Marcado por revolta e emoção, a 49ª sessão do TPP, ao longo de mais de 40 anos de existência, foi em defesa dos territórios do Cerrado. O processo teve início em setembro de 2021, com a realização, ao longo dos meses, de outras duas audiências temáticas: Audiência das Águas e Audiência sobre Soberania Alimentar e Sociobiodiversidade, finaliza a sentença, em julho de 2022, com a Audiência sobre Terra e Território e veredito do júri.

Articulado pela Campanha Nacional em Defesa do Cerrado, formado por 50 entidades, entre movimentos indígenas, quilombolas e camponeses, o TPP – que é um tribunal internacional de opinião e não vinculado ao sistema de justiça oficial, com sede em Roma, na Itália – tem o propósito de garantir que os povos e comunidades tradicionais tenham o direito à palavra, à possibilidade de expor os violadores e defender os seus territórios de sociobiodiversidade.

Foram apresentados 15 casos, referidos a contextos de graves e sistemáticas violações de direitos, localizados nos estados de Bahia, Goiás, Maranhão, Mato Grosso, Mato Grosso do Sul, Minas Gerais, Piauí e Tocantins. Ao colocar em pauta o que o poder público não ouve e se omite a cumprir direitos fundamentais, o TPP expõe as forças que expulsam os povos e comunidades tradicionais de suas casas.

Ao se destruir o Cerrado não se está apenas destruindo a savana mais biodiversa do planeta, mas está estabelecendo o principal atalho para o avanço sobre a floresta amazônica.

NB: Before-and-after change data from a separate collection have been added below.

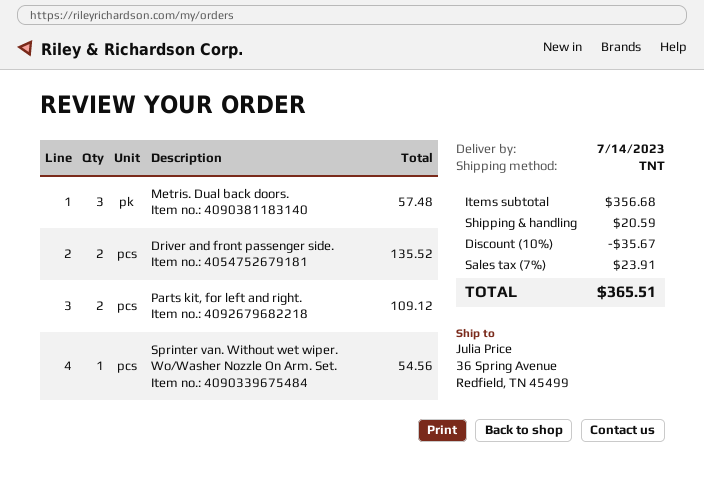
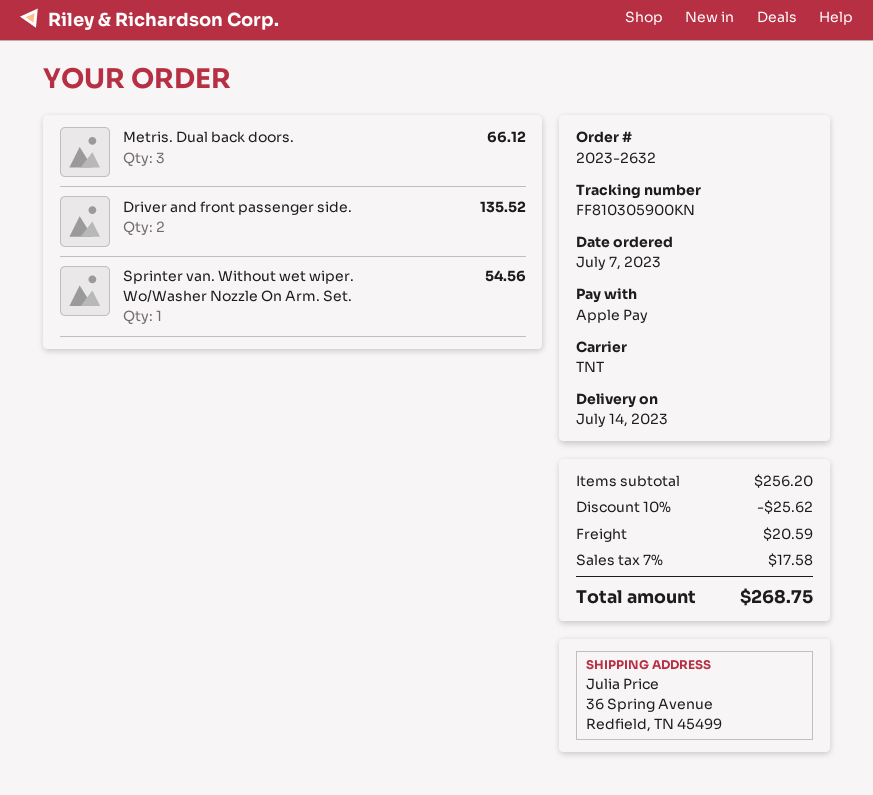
Metris. Dual back doors.: 3 for 57.48 -> 3 for 66.12
Parts kit, for left and right.: 2 for 109.12 -> none
subtotal: 356.68 -> 256.20
discount: 10% = 35.67 -> 10% = 25.62
tax: 7% = 23.91 -> 7% = 17.58
total: 365.51 -> 268.75

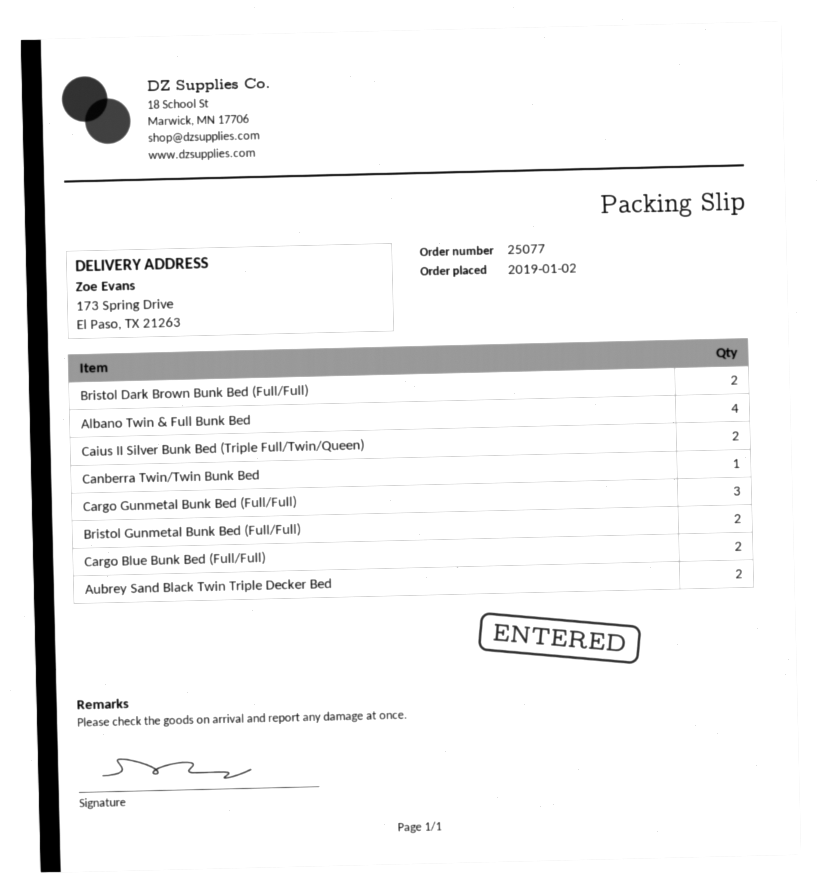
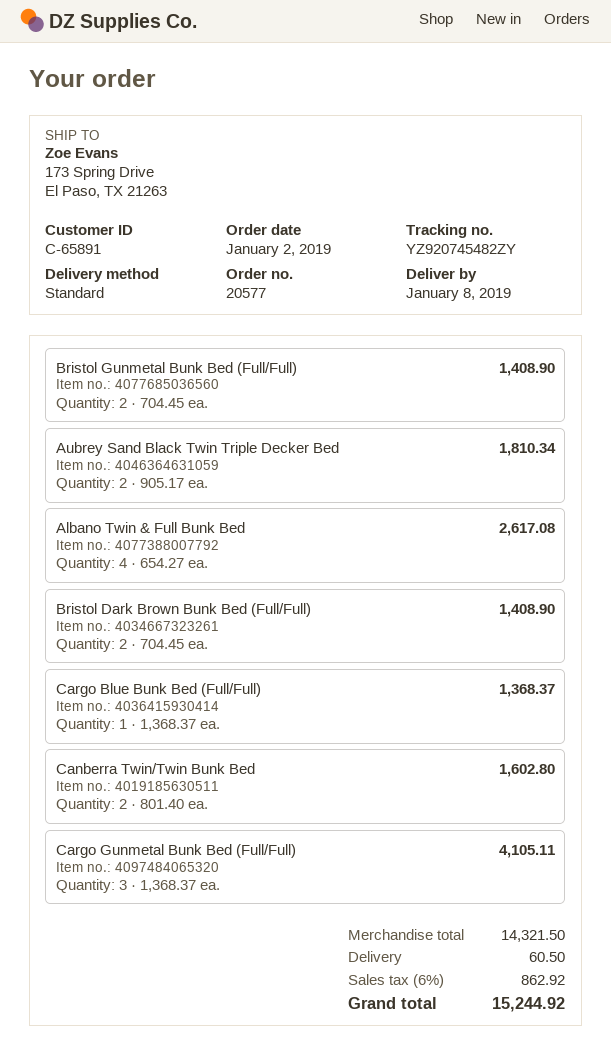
order number: 25077 -> 20577
Caius II Silver Bunk Bed (Triple Full/Twin/Queen): 2 -> none
Canberra Twin/Twin Bunk Bed: 1 -> 2
Cargo Blue Bunk Bed (Full/Full): 2 -> 1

Rosa Acevedo, integrante do júri.

As violações dos direitos, o genocídio anunciado e o adoecimento das pessoas diante da impunidade, tem consolidado o Cerrado como uma “zona de sacrifício” daqueles que lutam pelo direito de sonhar futuros para toda a humanidade.

O TPP também tem um espaço para ouvir os acusados, em especial o governo brasileiro, que foi convidado desde o começo das audiências a enviar um representante que acompanhasse todo o processo. No entanto, não houve nenhuma resposta do governo federal, estadual, municipal e empresas nacionais e internacionais citadas nos casos.

Racismo e genocídio anunciado

Rosa Acevedo, integrante do júri, socióloga venezuelana e professora da Universidade Federal do Pará, chamou atenção para o fato de que estamos diante de casos atravessados pelo racismo estrutural. O Brasil é um país racista e a violência, também no campo, está acontecendo com as populações negras, quilombolas e indígenas.

A professora ainda lembra que nos dados de massacres, – pois não são apenas conflitos, porque não existe paridade nesses enfrentamentos – não aparece a cor da pessoa, não aparece outros elementos, somente um corpo que foi baleado e assassinado.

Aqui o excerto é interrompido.